In an interview with Entertainment Weekly, Sabo explained his intentions: “My ultimate goal for these billboards is that maybe I might break the actors’ façade during the [Oscars] show because I know that if they had it their way, they would act as if nothing was going on and nothing happened, and they would have their show and be done with it.”
Sabo purposely used the word “pedophile” to shine a light on another dark issue most people in Hollywood “dare not speak of,” but the billboards were also meant to encourage actors and artists to speak out against sexual abusers on Oscar night as well. According to Sabo, “if these people are truly serious about what they’re doing” in the #MeToo and Time’s Up movements, then they should have no problem being vocal on the Oscars stage.
“Instead of putting down Trump during the show, how about you hold your own industry’s feet to the fire?” Sabo added.
— unsavoryagents (@unsavoryagents) February 28, 2018
The artist has made headlines in the past for targeting Hollywood through various street art campaigns. Last year, Sabo was part of a group effort that put up the “She Knew” posters implicating Meryl Streep in being complicit with Harvey Weinstein’s abuse. The artist also addressed the groping allegations against Senator Al Franken by editing him into a billboard for “The Greatest Showman” where he could be seen grabbing Zendaya.

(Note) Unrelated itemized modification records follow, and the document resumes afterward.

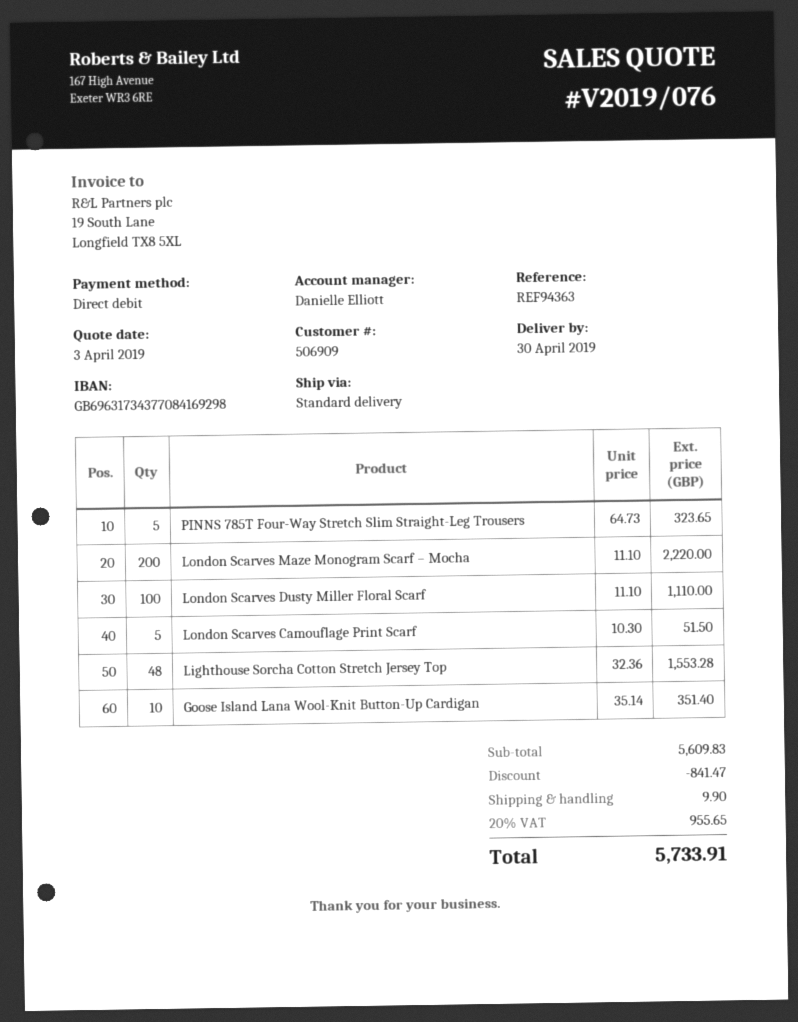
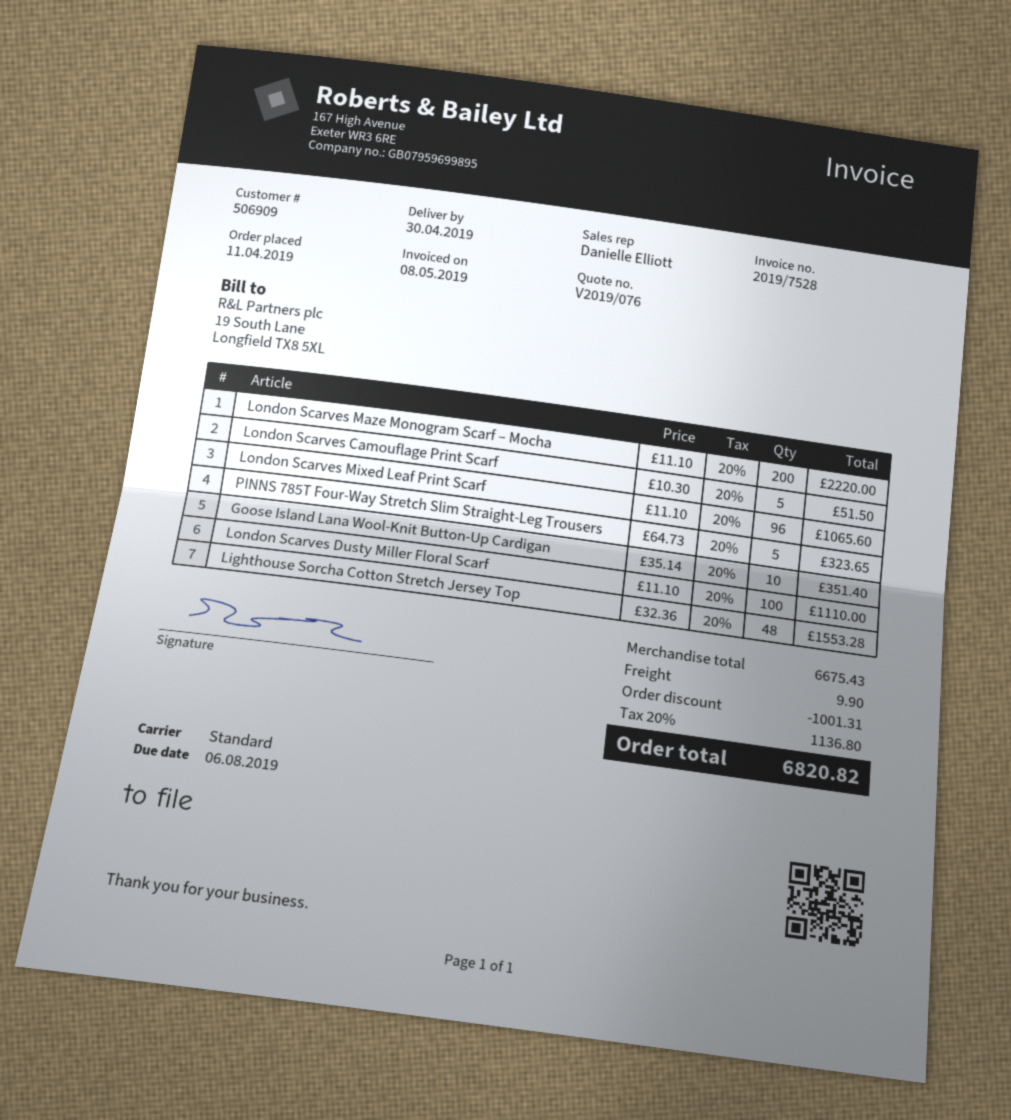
London Scarves Mixed Leaf Print Scarf: none -> 96 x 11.10 = 1065.60
subtotal: 5609.83 -> 6675.43
discount: 841.47 -> 1001.31
tax: 20% = 955.65 -> 20% = 1136.80
total: 5733.91 -> 6820.82

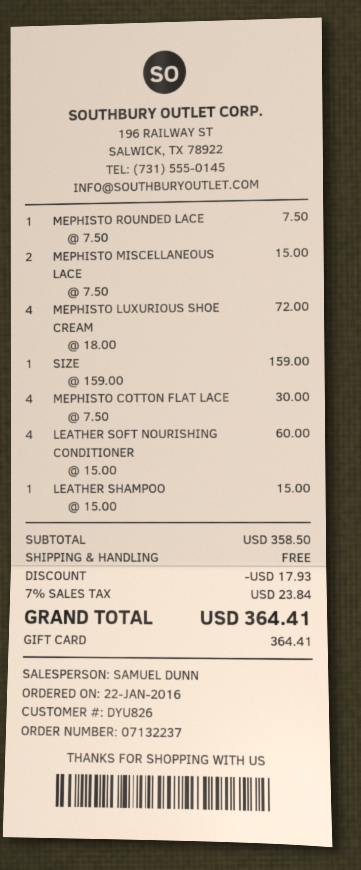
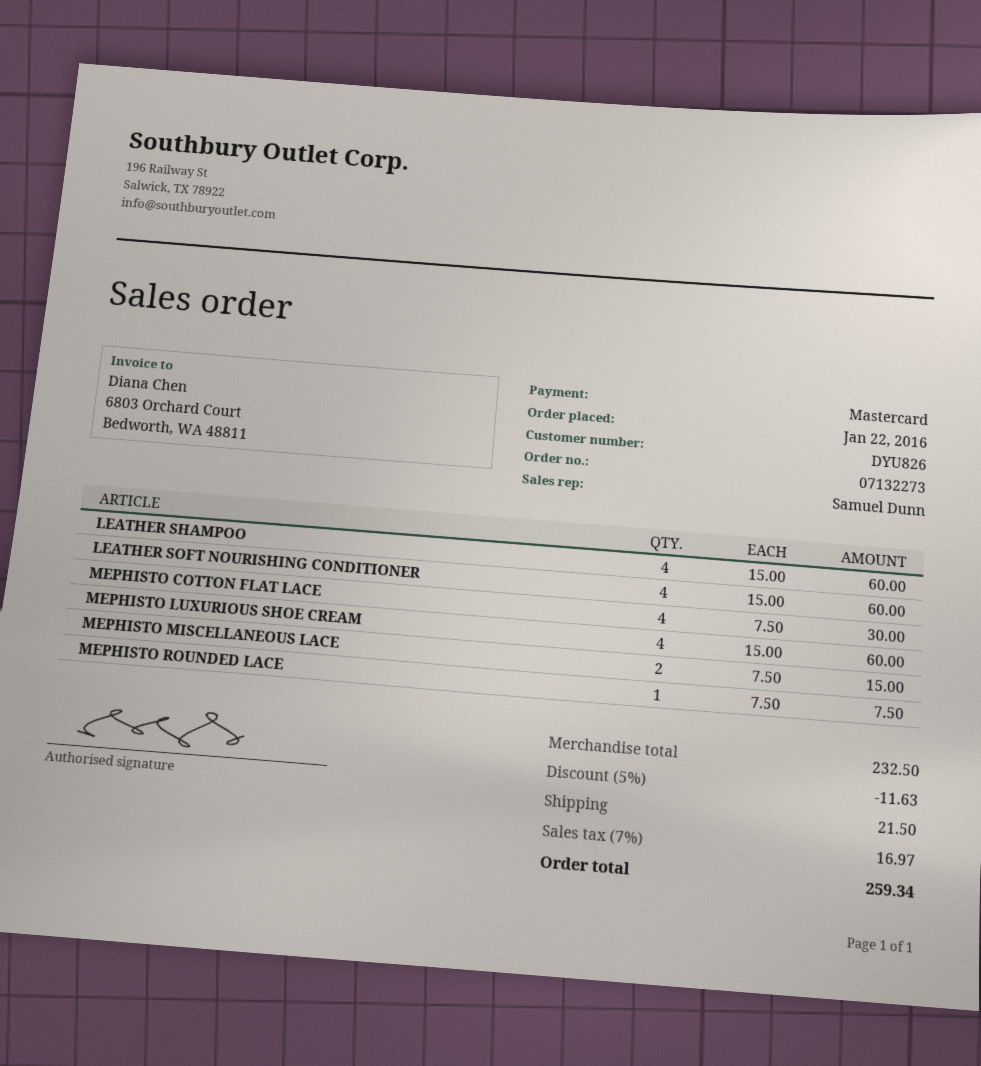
order number: 07132237 -> 07132273
payment method: gift card -> Mastercard
MEPHISTO LUXURIOUS SHOE CREAM: 4 x 18.00 = 72.00 -> 4 x 15.00 = 60.00
SIZE: 1 x 159.00 = 159.00 -> none
LEATHER SHAMPOO: 1 x 15.00 = 15.00 -> 4 x 15.00 = 60.00
subtotal: 358.50 -> 232.50
discount: 17.93 -> 11.63
shipping: 0.00 -> 21.50
tax: 7% = 23.84 -> 7% = 16.97
total: 364.41 -> 259.34

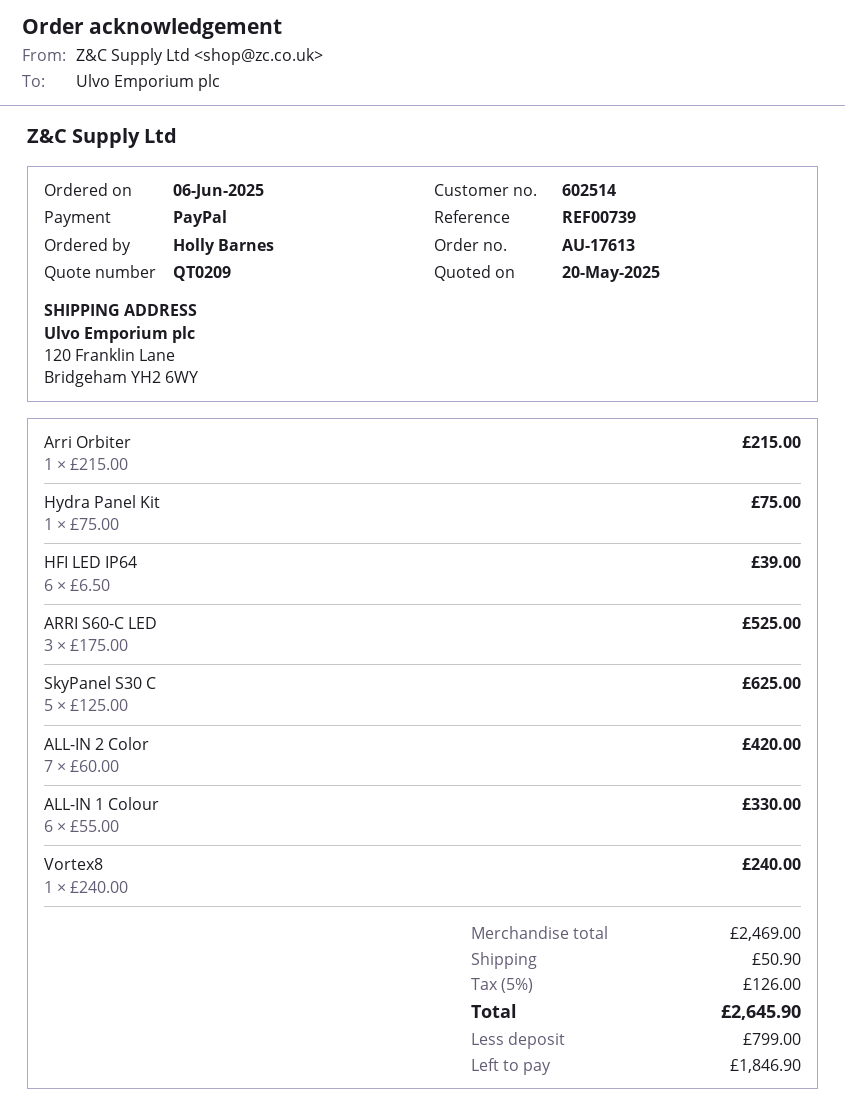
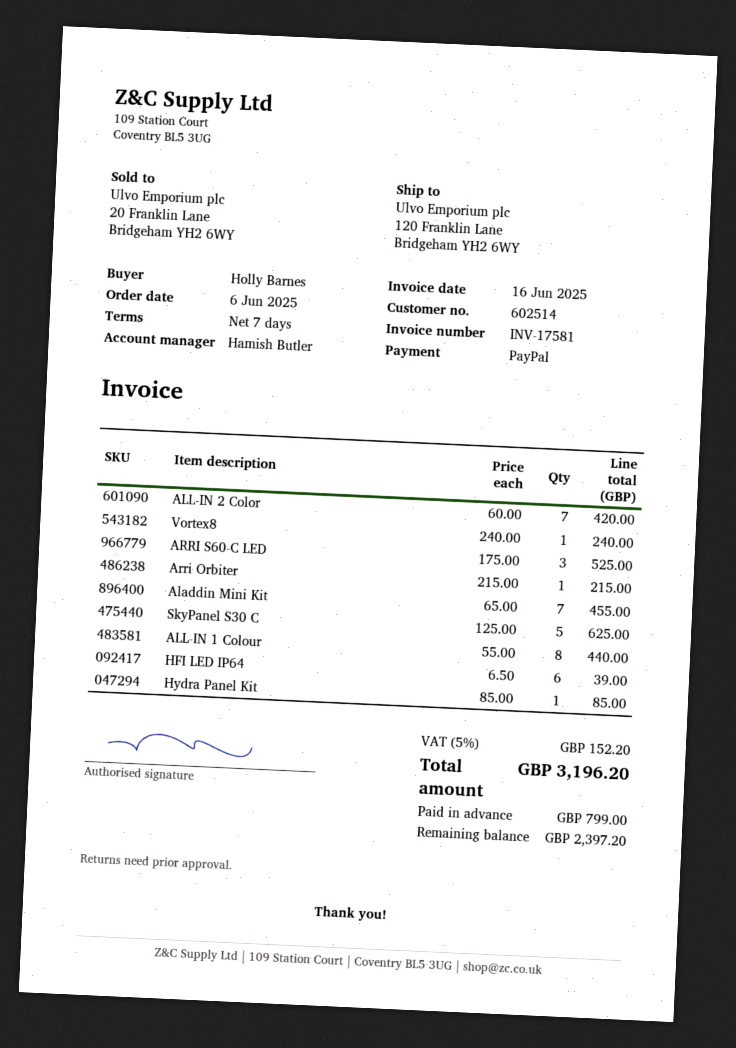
Hydra Panel Kit: 1 x 75.00 = 75.00 -> 1 x 85.00 = 85.00
ALL-IN 1 Colour: 6 x 55.00 = 330.00 -> 8 x 55.00 = 440.00
Aladdin Mini Kit: none -> 7 x 65.00 = 455.00
shipping: 50.90 -> none
tax: 5% = 126.00 -> 5% = 152.20
total: 2645.90 -> 3196.20
balance: 1846.90 -> 2397.20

Sabo isn’t the first person to take inspiration from McDonagh’s movie. An activist group in London put up mobile billboards pressuring Parliament to investigate the Grenfell Tower fire that killed 71 people in June 2017. Following the Parkland, Florida high school shooting, the activist group AVAAZ used mobile billboards to criticize Marco Rubio over his thoughts on gun control.